Swim Spa Buyers Guide - Part 3 - Planning for Delivery/Installation
If you’ve had a chance to read through parts 1 and 2, hopefully we’ve assisted you in finding the best model for your needs. Now, the most exciting part, planning for your swim spa installation!
Step 1 - Placement:
A little bit of extra planning at this stage will go a long way in getting to the installation of your dreams and ensuring that you will enjoy the swim spa for years to come. Here are few recommendations when considering placement:
- Step one is to always get a footprint, or spec drawing of the unit from your dealer. These drawings will give you accurate measurements to work from. Then, you need to know how big the pad needs to be in relation to the unit. Most swim spas require at least 6” extra around each side.
- Consider your entry: Some clients may want to deck their swim spa, or make some other type of enclosure around it, however, the most typical method of entry is a walk-up step. Make sure to plan for the step when you create your pad, as they can often need an additional 4’ or more to accommodate for the step-base.
- Are you enclosing the unit? Keep any decking or platforms you may want to build around the swim spa in mind as you plan, as they need to be designed for ease of use and maintenance. Make sure if you are using a contractor to build, they have the specifications of the unit and know the finished look you want.
- View: While not all models are the same, most swim spas have jetted seating oriented in the same viewing direction as the swim jet. Make sure as you plan out your placement, consider what you want to be seeing as you swim or lounge in the unit.
- If you are getting an automated cover, or roll-on style cover, you will want to factor this into your site plan.
Step 2 - Pad or Concrete Crypt:
There are two main ways you can install your swim spa. The first and most common is on a standard concrete pad. For our swim spas, this is a minimum of 4” thick poured concrete slab.
- Concrete slabs need time to cure. As you plan for your delivery, make sure you plan to have the slab in at least two weeks before your delivery, so the concrete is hard enough to place the weight of the filled unit on.
- Concrete has a clean appearance as well as being very durable. This is going to be the most economical route to install the swim spa on.
- Plan your slab alongside your electrical work, as you may want your electrical conduit to come up through the pad to keep the space neat and with minimal tripping hazards.
Concrete crypts are like a basement foundation that allow you to bury your swim spa into the ground, either partially or fully. There are some advantages to this, as you will be able to finish the unit and create a surround that blends perfectly with the inside acrylic.
- Costs associated with doing a crypt installation are much higher than a traditional slab and often require contractors with a higher-level of experience.
- Crypts need to be designed with equipment access in mind. Whether this means relocating some parts of the equipment, or in most cases creating a crawl space for maintenance.

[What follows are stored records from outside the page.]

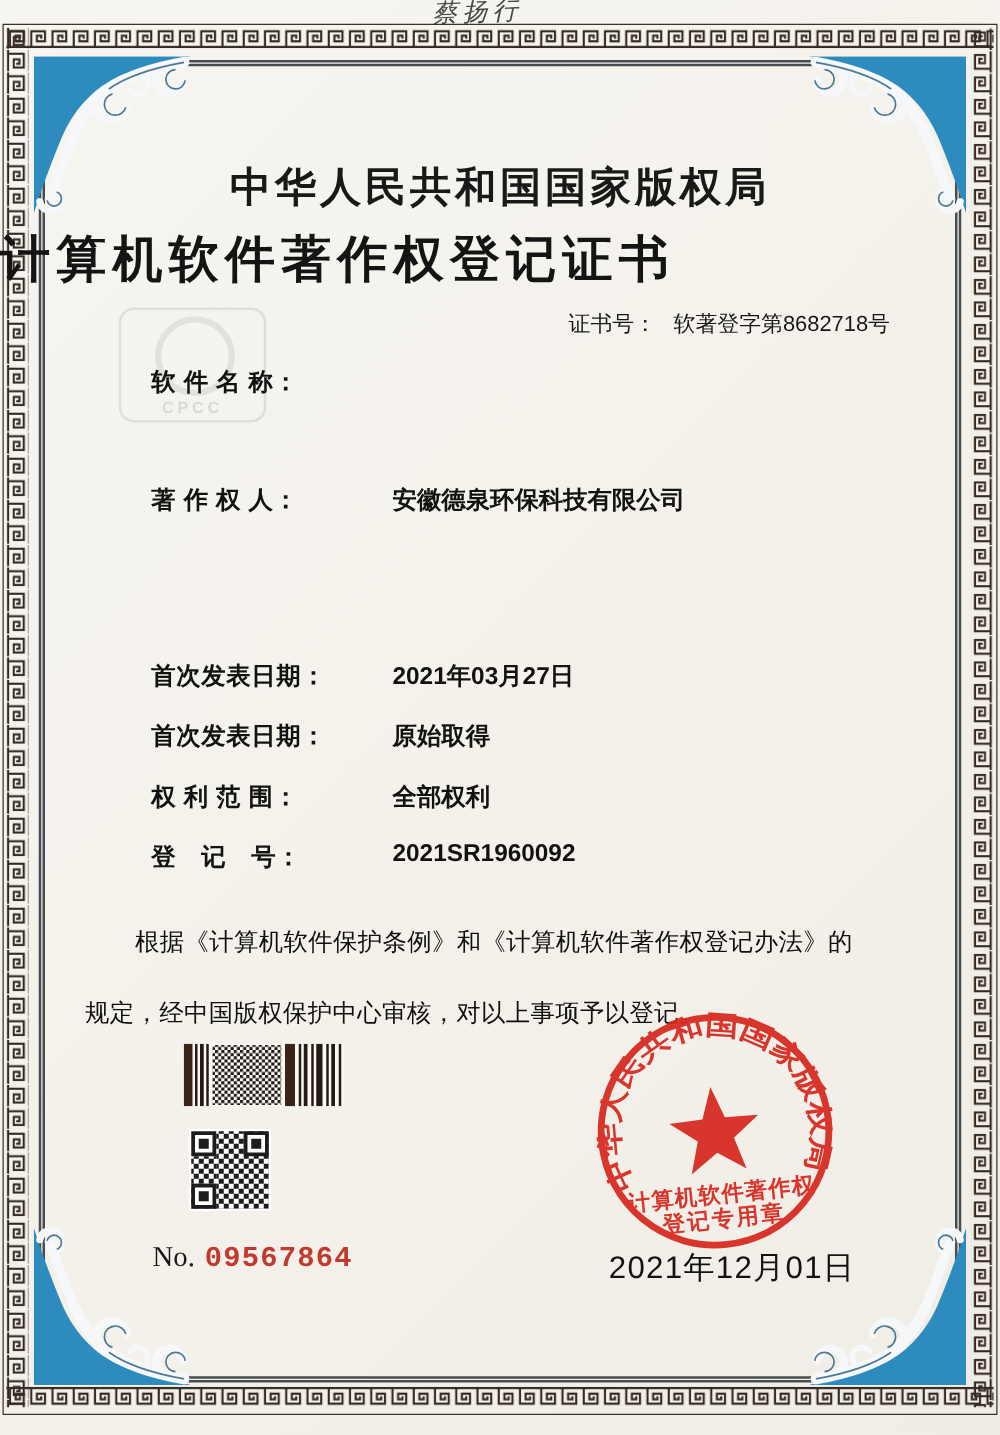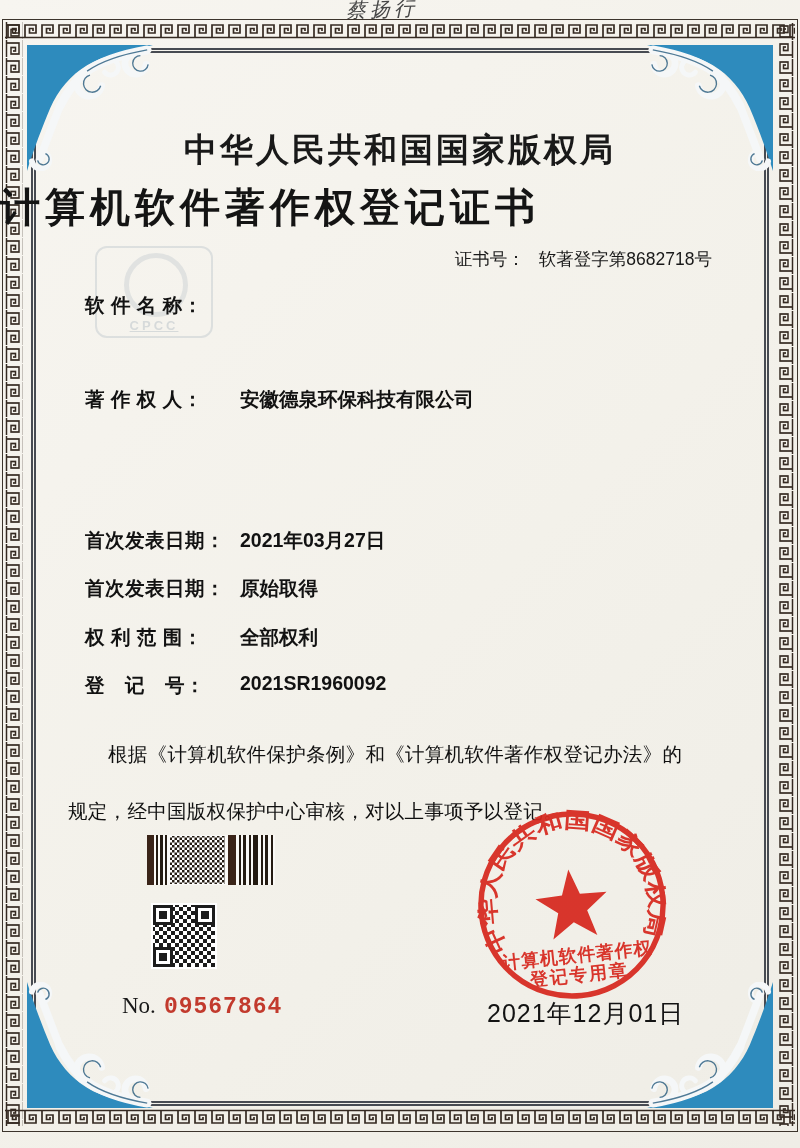"软 件 名 称：" .row .lbl { margin-left: none -> 36px }
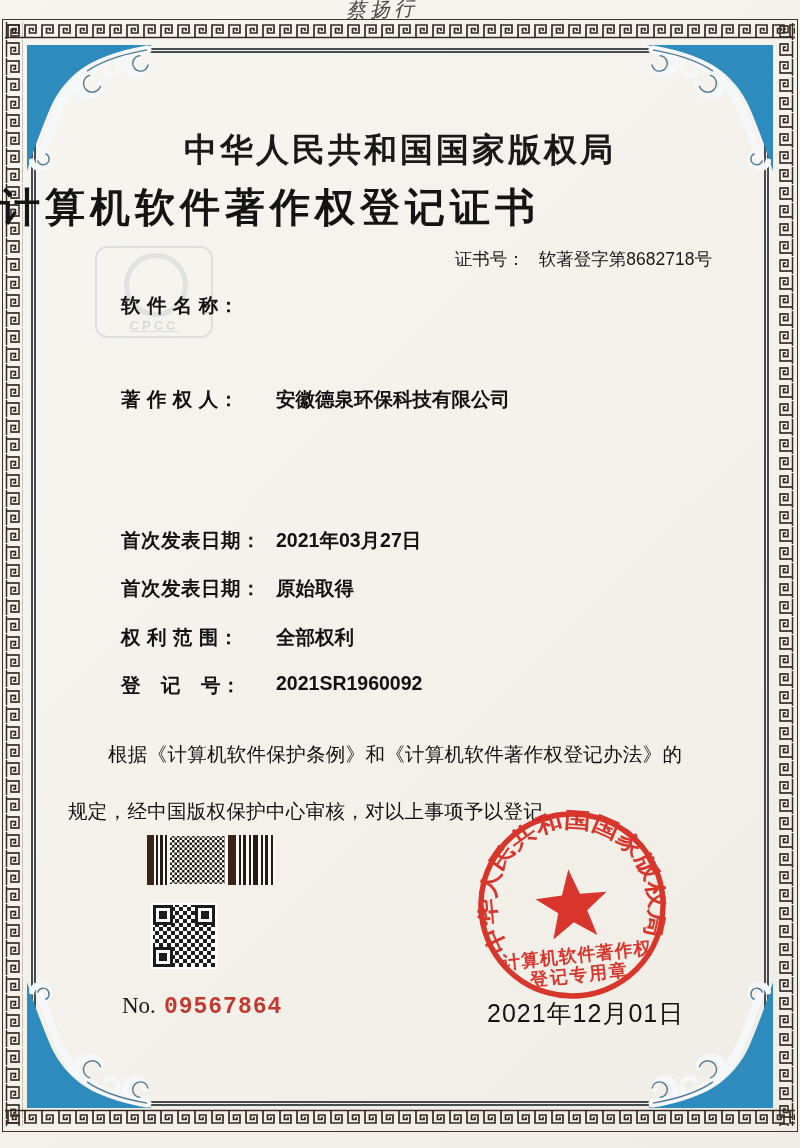"CPCC" .ghost-txt { text-decoration: underline -> none }
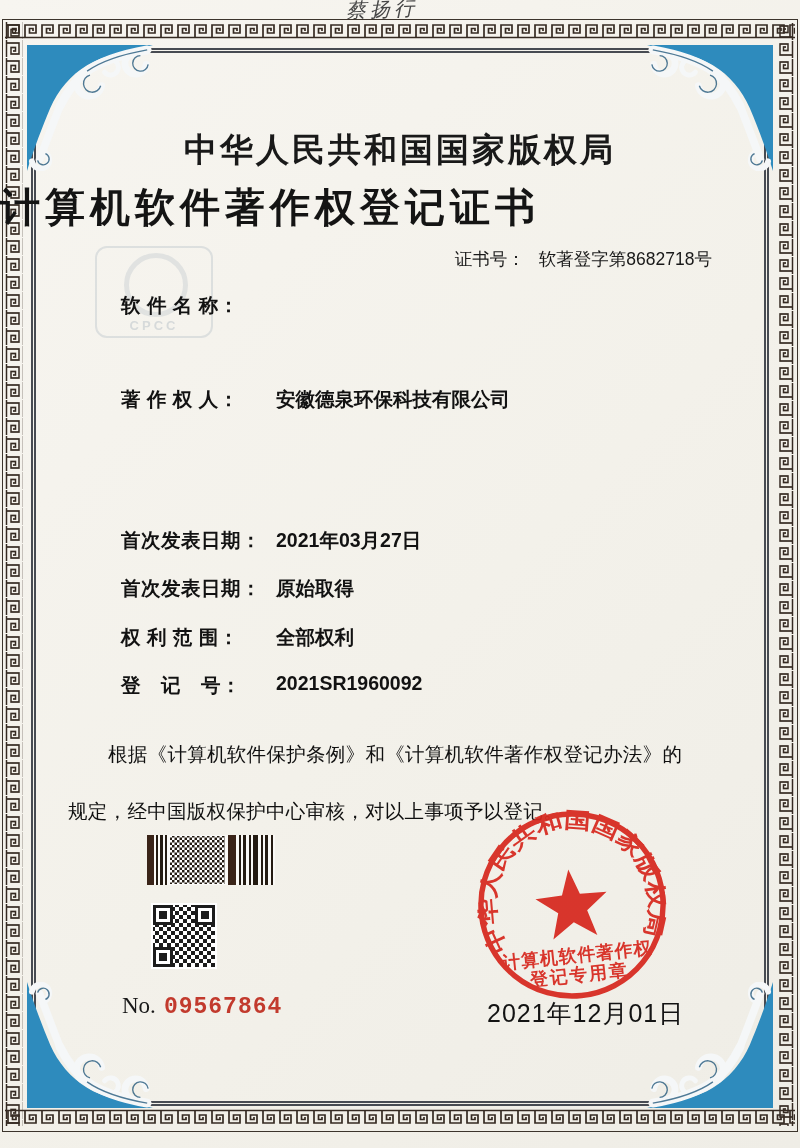"安徽德泉环保科技有限公司" .row .val { margin-left: none -> 38px }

- The scope of these projects means there’s a wide range of construction timelines, so plan ahead and accordingly so placement and installation go seamlessly.
Step 3 – Electrical:
Please note: Electrical for a swim spa can be very dependent on the model and brand. Consult your dealer for detailed instructions on how to best configure your swim spa electrical.
Here are some things to keep in mind as you plan your electrical work:
- GFCI box: This will get wired directly to your house panel and depending on the model, will range from a 40AMP to 100AMP box.
- From your GFCI, wire(s) are run to the swim spa. Please note, you should always have the amount of wiring needed to reach the unit, plus the width of the swim spa in extra length. You will likely want to bury this line in a conduit underground to minimize the impact of the wire on the site. Because of the size of the unit, pay close attention to where the wire connects into the swim spa.
- Depending on the brand or model, splitter boxes may be used inside the swim spa to attach to multiple spa packs.
- If your swim spa is a dual-tank (swim lane on one-side, independent hot tub on the other,) there will likely be two wires run from the GFCI, or two separate GFCI with separate amperages.
- Planning ahead will go a long way to minimize electrical costs and keep the appearance of your installation clean.
- Have someone on-site to ensure the placement, orientation and hook-up is done to your satisfaction. Moving a swim spa often requires a boom-truck or crane.
- Because of the volume of swim spas, most dealers will either arrange or ask you to arrange for a water truck to fill the unit. A smaller swim spa has around 5,000 liters of water, large ones can have as much as 15,000L.
- If installation is included in your contract, make sure to ask the technicians to give you a basic operations lesson, as it can seem overwhelming at first.
- Book an in-store lesson once the unit has been installed and bring in a water sample to your dealer so you can easily balance your water and enjoy your swim spa!